Meskipun demikian, tidak lantas berarti UN menjadi tidak bermakna sama sekali. Bagaimanapun juga dalam sistem atau proses pendidikan diperlukan evaluasi untuk mengukur mutu serta akuntabilitas penyelenggara pendidikan sebagaimana diatur dalam UU Sisdiknas. Persoalannya sekarang, bagaimanakah menjembatani antara mutu dan akuntabilitas pendidikan tanpa mengabaikan proses yang dijalani guru dan siswa.
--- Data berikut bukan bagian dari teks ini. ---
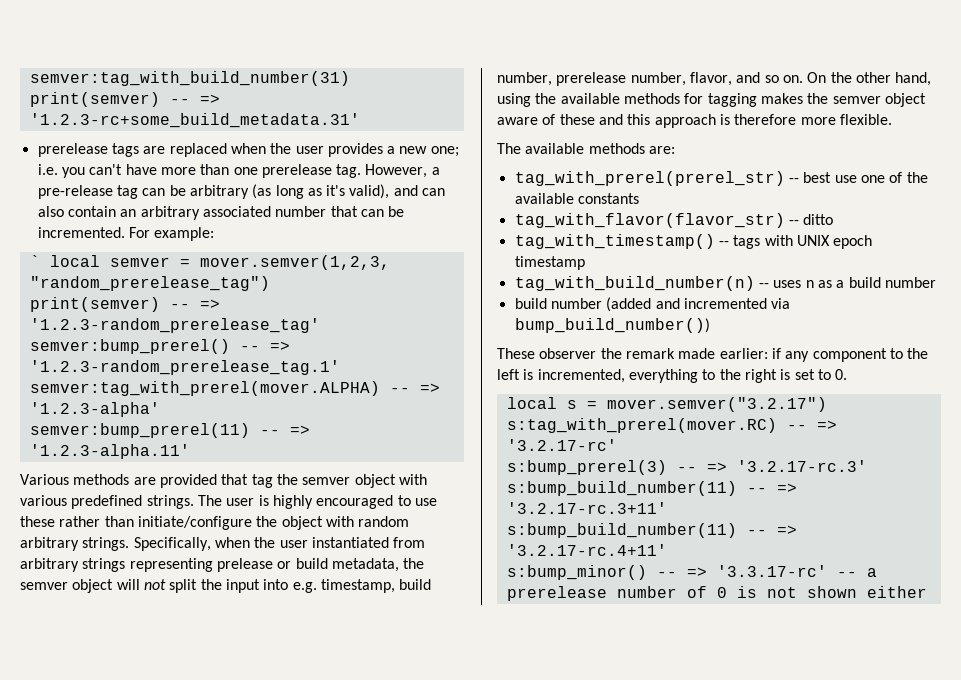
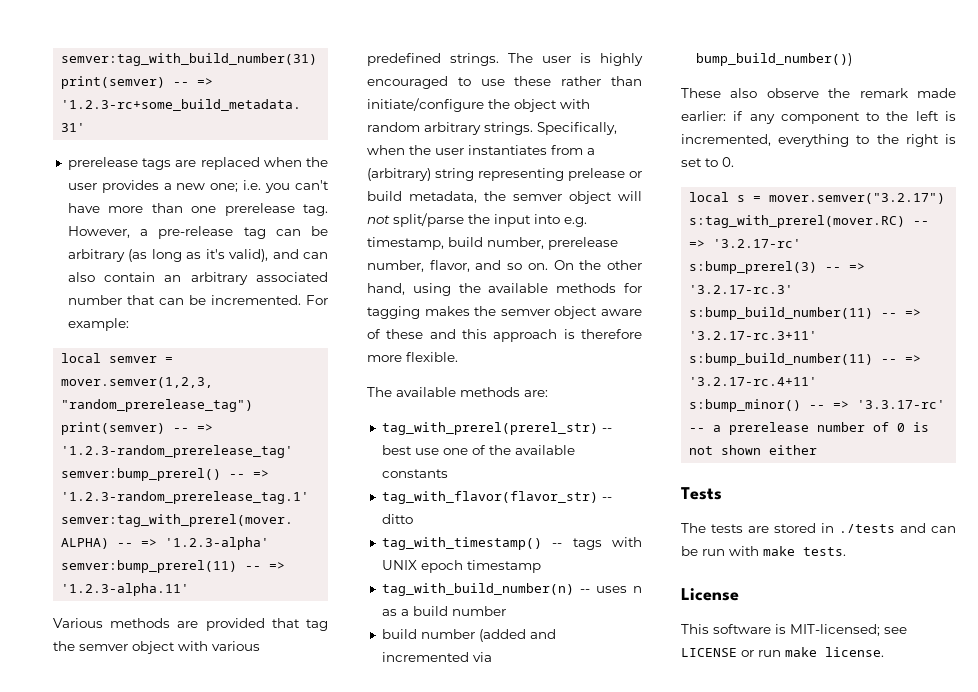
[29,255,40,267] ` -> (129, 324) none
[311,537,426,548] [20,558,126,572] instantiated from arbitrary strings -> [468,145,595,155] [367,168,474,181] instantiates from a (arbitrary) string
[169,579,198,593] split -> [393,213,464,227] split/parse
[539,348,597,359] observer -> [730,88,819,98] also observe
(927, 592) none -> [681,487,722,500] [681,523,956,533] [681,546,846,556] [681,588,739,601] [681,624,907,636] [681,647,884,657] // Tests // The tests are stored in ./tests and can be run with make tests. // License // This software is MIT-licensed; see LICENSE or run make license.

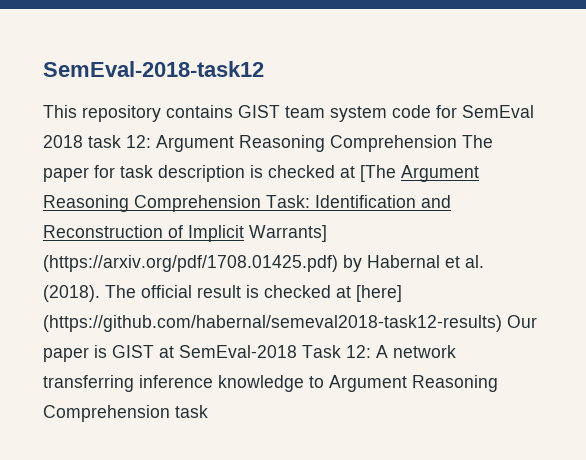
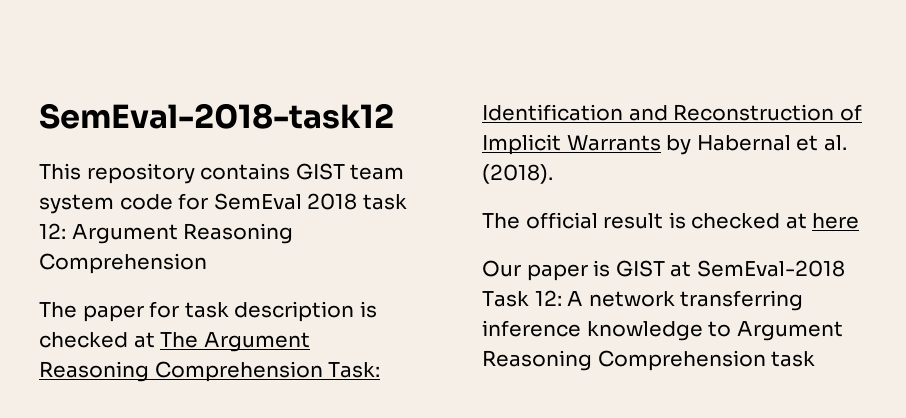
(457, 143) none -> (207, 263) //
[360,165,396,182] [The -> [160,332,199,348] The
[249,225,327,242] [43,255,338,272] Warrants] (https://arxiv.org/pdf/1708.01425.pdf) -> [566,135,661,151] Warrants
(100, 293) none -> (553, 174) //
[356,285,402,302] [43,315,502,332] [here] (https://github.com/habernal/semeval2018-task12-results) -> [812,213,860,229] here //

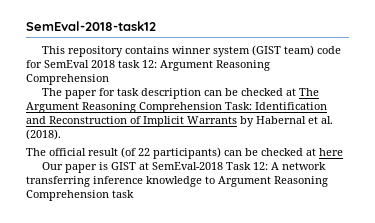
[295,163,405,180] [39,194,114,214] GIST team system -> [171,45,314,57] winner system (GIST team)
[359,301,377,318] is -> [203,88,238,96] can be
[668,212,686,229] is -> [121,147,258,159] (of 22 participants) can be

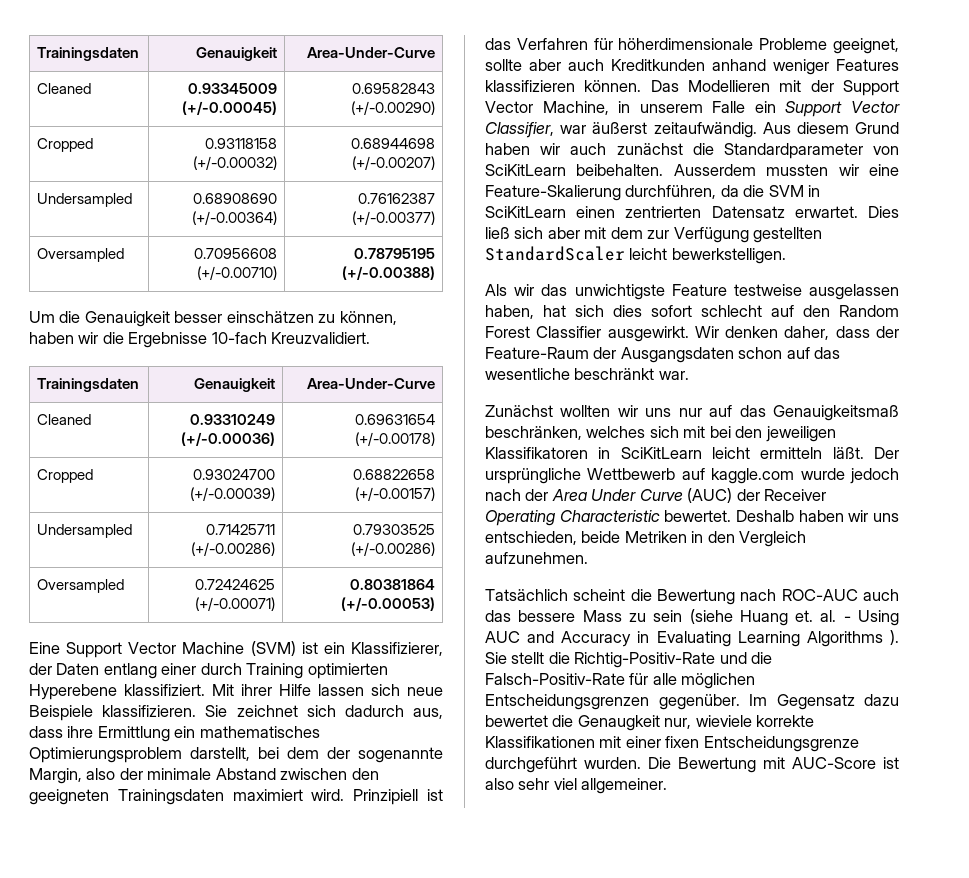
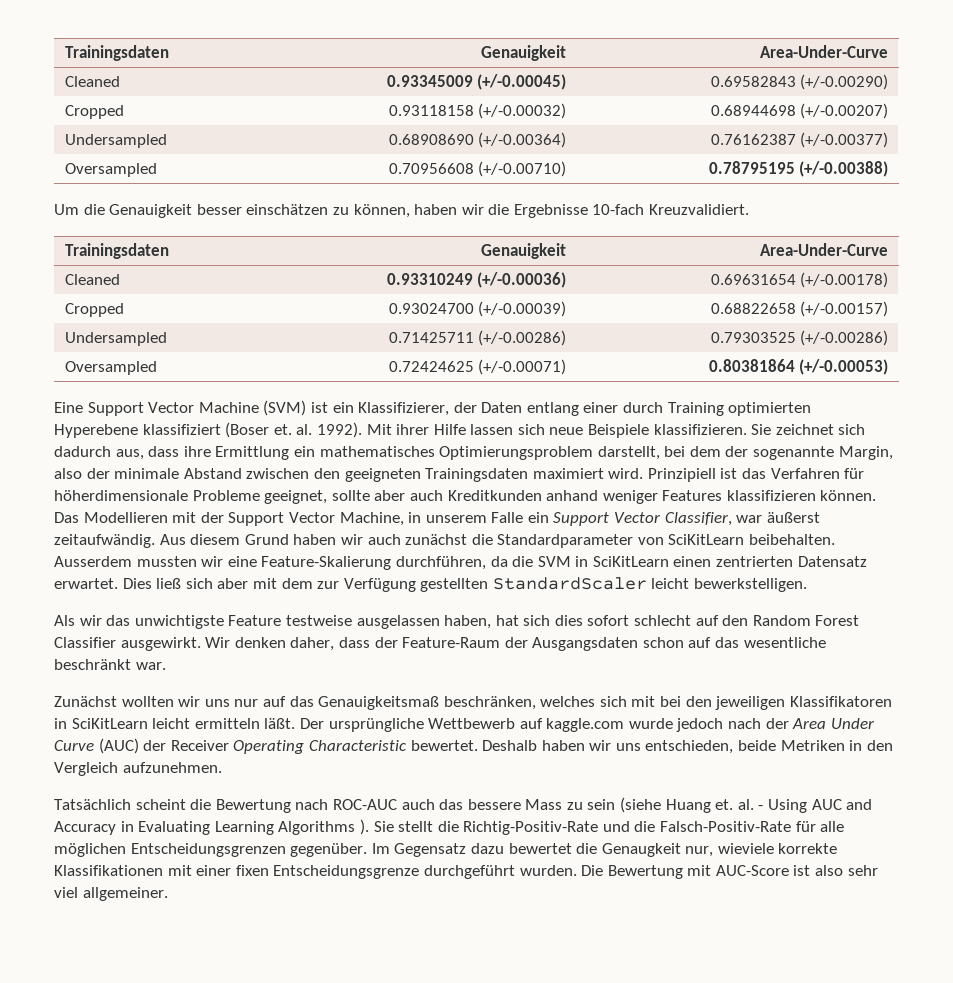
[124,684,205,696] klassifiziert. -> [142,422,362,438] klassifiziert (Boser et. al. 1992).

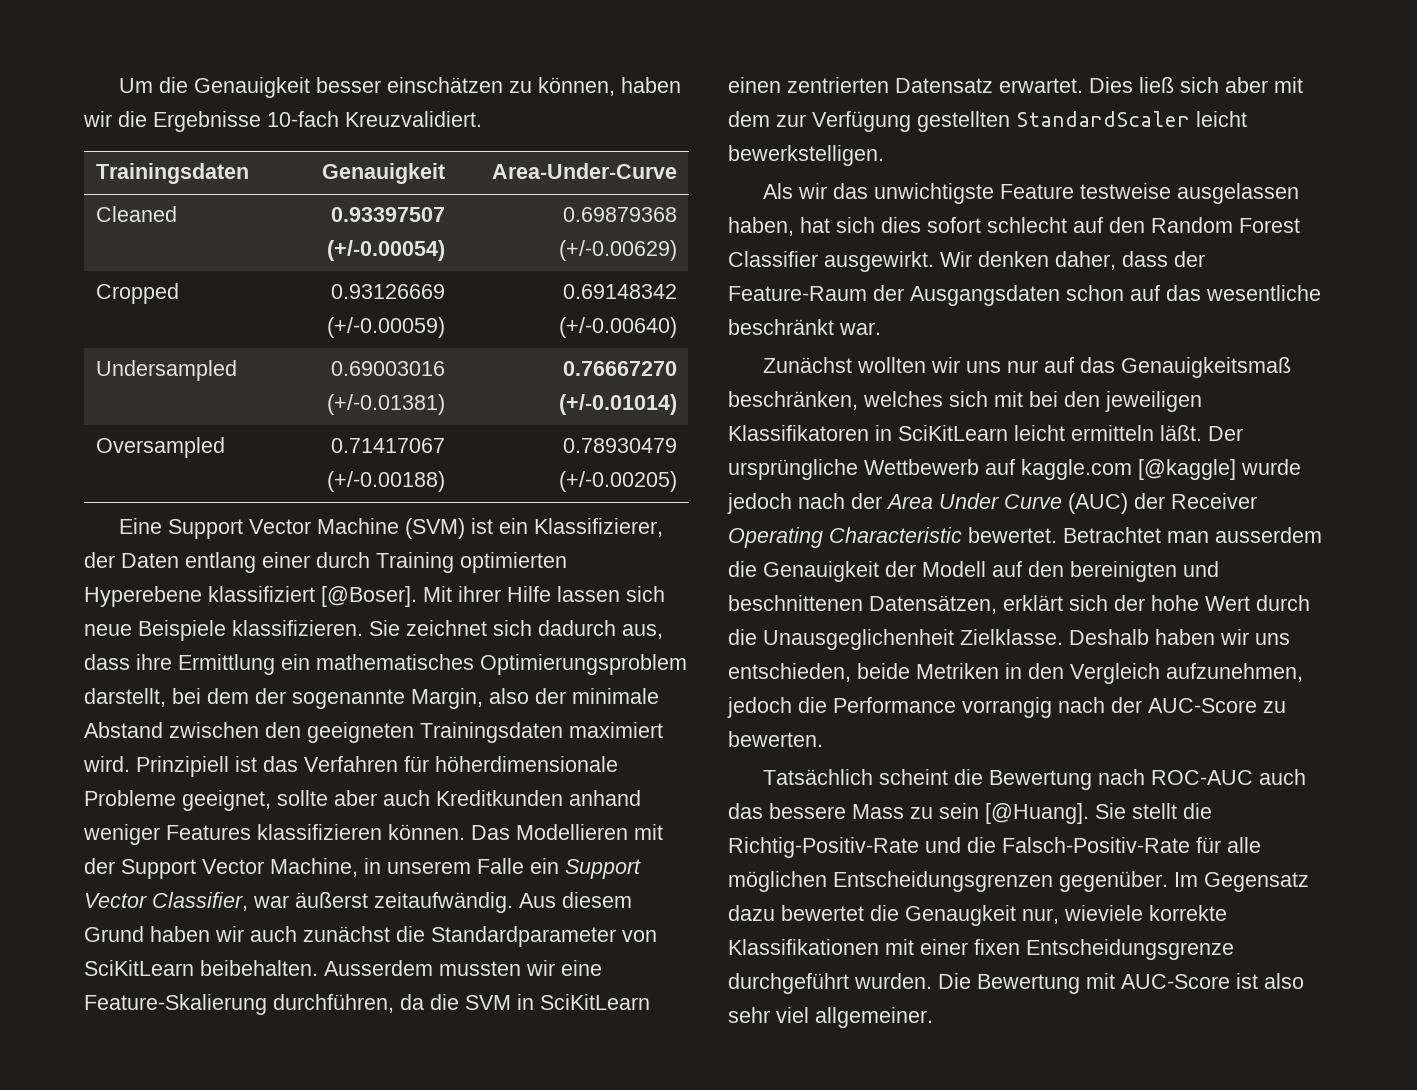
[64,45,169,61] [481,45,567,61] [760,45,889,58] [64,76,120,87] [386,74,567,90] [710,74,889,90] [64,105,124,119] [388,103,567,119] [710,103,889,119] [64,134,167,148] [388,132,567,148] [710,132,889,148] [64,163,157,177] [388,161,567,177] [708,161,889,177] Trainingsdaten | Genauigkeit | Area-Under-Curve // Cleaned | 0.93345009 (+/-0.00045) | 0.69582843 (+/-0.00290) // Cropped | 0.93118158 (+/-0.00032) | 0.68944698 (+/-0.00207) // Undersampled | 0.68908690 (+/-0.00364) | 0.76162387 (+/-0.00377) // Oversampled | 0.70956608 (+/-0.00710) | 0.78795195 (+/-0.00388) // -> (119, 85) none
[386,272,567,288] [710,272,889,288] [64,303,124,317] [388,301,567,317] [710,301,889,317] [64,332,167,346] [388,330,567,346] [710,330,889,346] [64,361,157,375] [388,359,567,375] [708,359,889,375] 0.93310249 (+/-0.00036) | 0.69631654 (+/-0.00178) // Cropped | 0.93024700 (+/-0.00039) | 0.68822658 (+/-0.00157) // Undersampled | 0.71425711 (+/-0.00286) | 0.79303525 (+/-0.00286) // Oversampled | 0.72424625 (+/-0.00071) | 0.80381864 (+/-0.00053) -> [330,207,445,222] [326,240,445,261] [562,207,677,222] [558,240,677,261] [96,283,180,304] [330,284,445,299] [326,317,445,338] [562,284,677,299] [558,317,677,338] [96,360,238,381] [330,361,445,376] [326,394,445,415] [562,361,677,376] [558,394,677,415] [96,437,226,458] [330,438,445,453] [326,471,445,492] [562,438,677,453] [558,471,677,492] 0.93397507 (+/-0.00054) | 0.69879368 (+/-0.00629) // Cropped | 0.93126669 (+/-0.00059) | 0.69148342 (+/-0.00640) // Undersampled | 0.69003016 (+/-0.01381) | 0.76667270 (+/-0.01014) // Oversampled | 0.71417067 (+/-0.00188) | 0.78930479 (+/-0.00205)
[225,422,362,438] (Boser et. al. 1992). -> [321,586,417,607] [@Boser].
(625, 725) none -> [1138,459,1236,480] [@kaggle]
(478, 745) none -> [1063,527,1322,543] [728,561,1219,582] [728,595,1310,614] [728,629,1063,650] Betrachtet man ausserdem die Genauigkeit der Modell auf den bereinigten und beschnittenen Datensätzen, erklärt sich der hohe Wert durch die Unausgeglichenheit Zielklasse.
[122,762,222,773] aufzunehmen. -> [1166,663,1303,682] [727,697,1286,718] [728,731,823,747] aufzunehmen, jedoch die Performance vorrangig nach der AUC-Score zu bewerten.
[620,797,873,813] [54,819,369,835] (siehe Huang et. al. - Using AUC and Accuracy in Evaluating Learning Algorithms ). -> [985,803,1089,824] [@Huang].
Dalam kondisi demikian, idealnya UN hanya digunakan untuk kepentingan pemetaan mutu pendidikan secara nasional, sedangkan kelulusan diserahkan sepenuhnya kepada mekanisme yang ada di sekolah. Dengan cara demikian, proses kelulusan akan mampu memotret kompetensi siswa didik secara komprehensif, utuh, dan menyeluruh, baik dari sisi catatan akademis maupun perilaku siswa di sekolah. Tentu saja hal ini memerlukan “kemauan politik” untuk saling percaya antara pemerintah dan pengelola sekolah, termasuk guru.
Jangan sampai terjadi fenomena pengambilalihan penentuan kelulusan siswa dari mekanisme sekolah oleh pemerintah melalui UN terus berlangsung. Sudah saatnya dunia pendidikan kita melepaskan diri dari kekuasaan hegemoni negara. Dunia pendidikan –meminjam istilah Mochtar Buchori (1995)—harus mampu menentukan sistem untuk dirinya sendiri; perubahan-perubahan apa yang boleh terjadi dan apa yang tidak boleh terjadi. Dengan kata lain, dunia pendidikan harus lebih aktif untuk mengarahkan pertumbuhan dirinya dan tidak menyerah begitu saja kepada perintah dan imbauan yang datang dari luar.